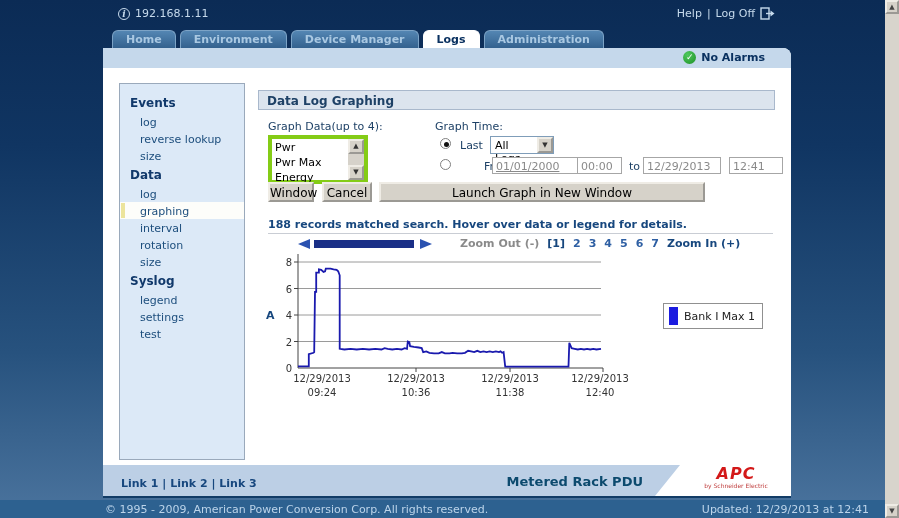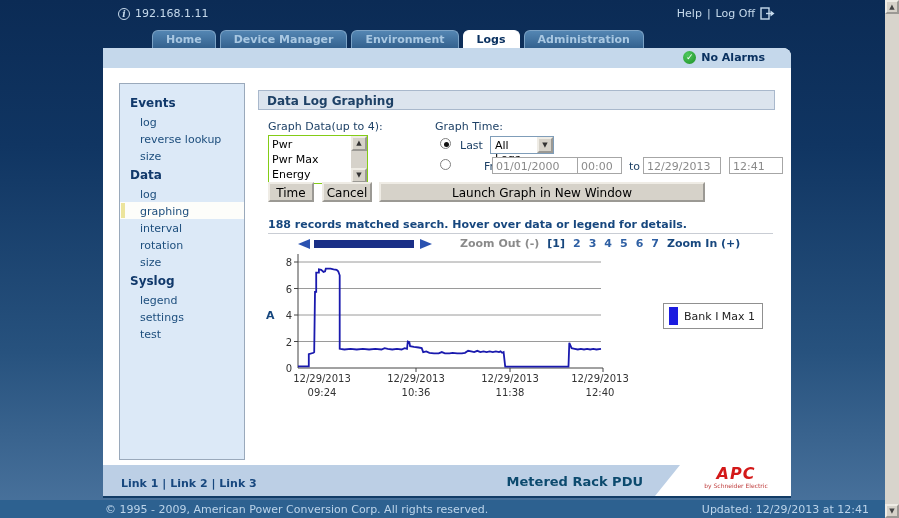"Home" .tabs { margin-left: 40px -> none }
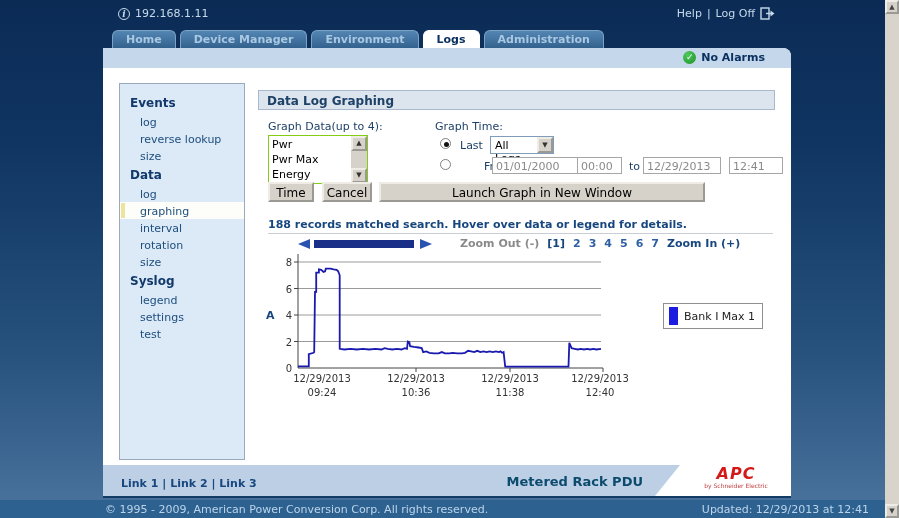"Device Manager" div.tab { order: before "Environment" -> after "Environment" }
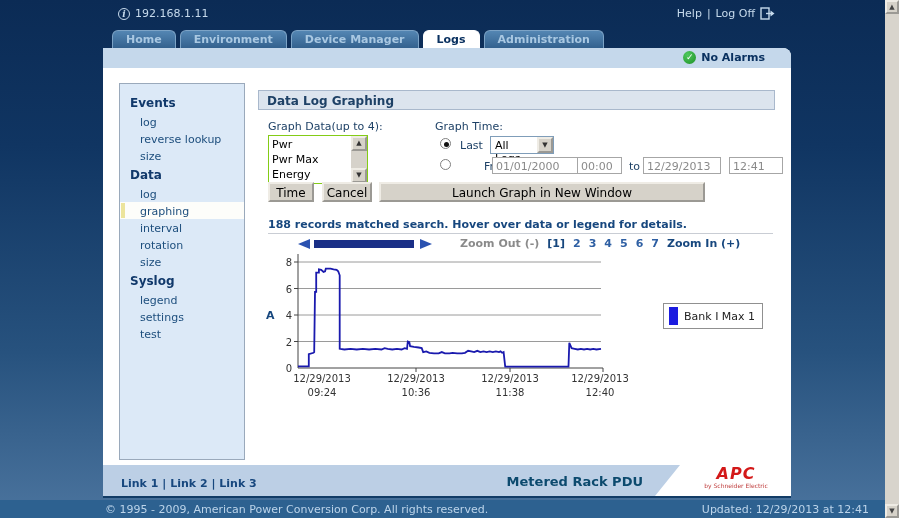"Pwr" .listbox { border: 1px solid #84cc16 -> 4px solid #84cc16 }
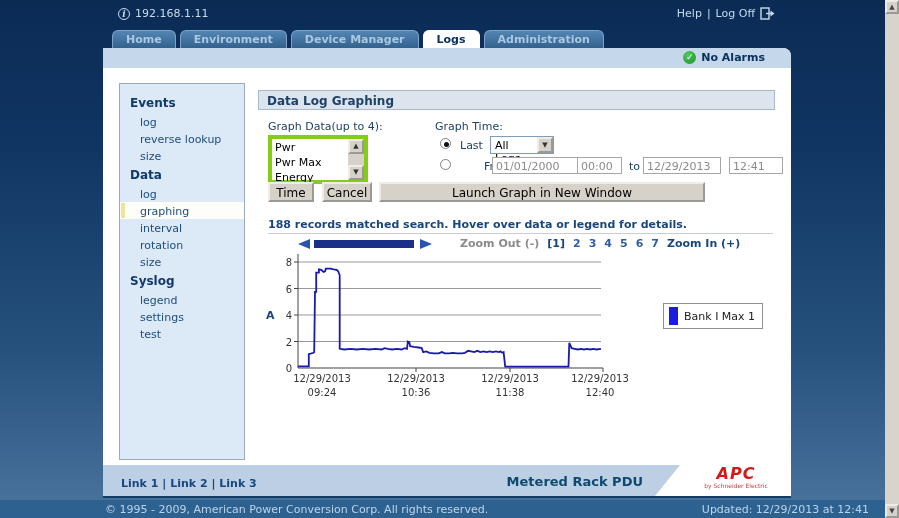"01/01/2000" div.field { text-decoration: none -> underline }
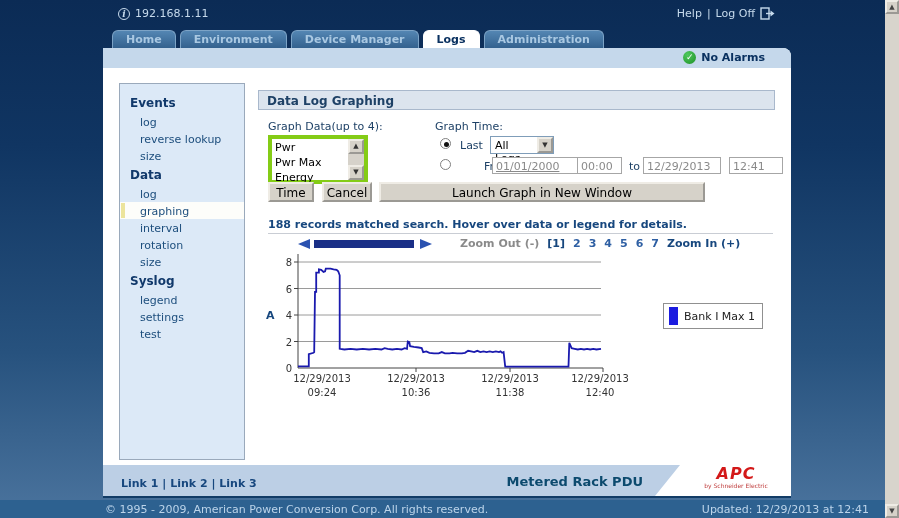"Time" button.btn { text: Time -> Window }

◇ ◇ ◇

- Brief -
Write the data out again exactly, but without its images.

- Exercise solution -
"Home" .tabs { margin-left: 40px -> none }
"Device Manager" div.tab { order: before "Environment" -> after "Environment" }
"Pwr" .listbox { border: 1px solid #84cc16 -> 4px solid #84cc16 }
"01/01/2000" div.field { text-decoration: none -> underline }
"Time" button.btn { text: Time -> Window }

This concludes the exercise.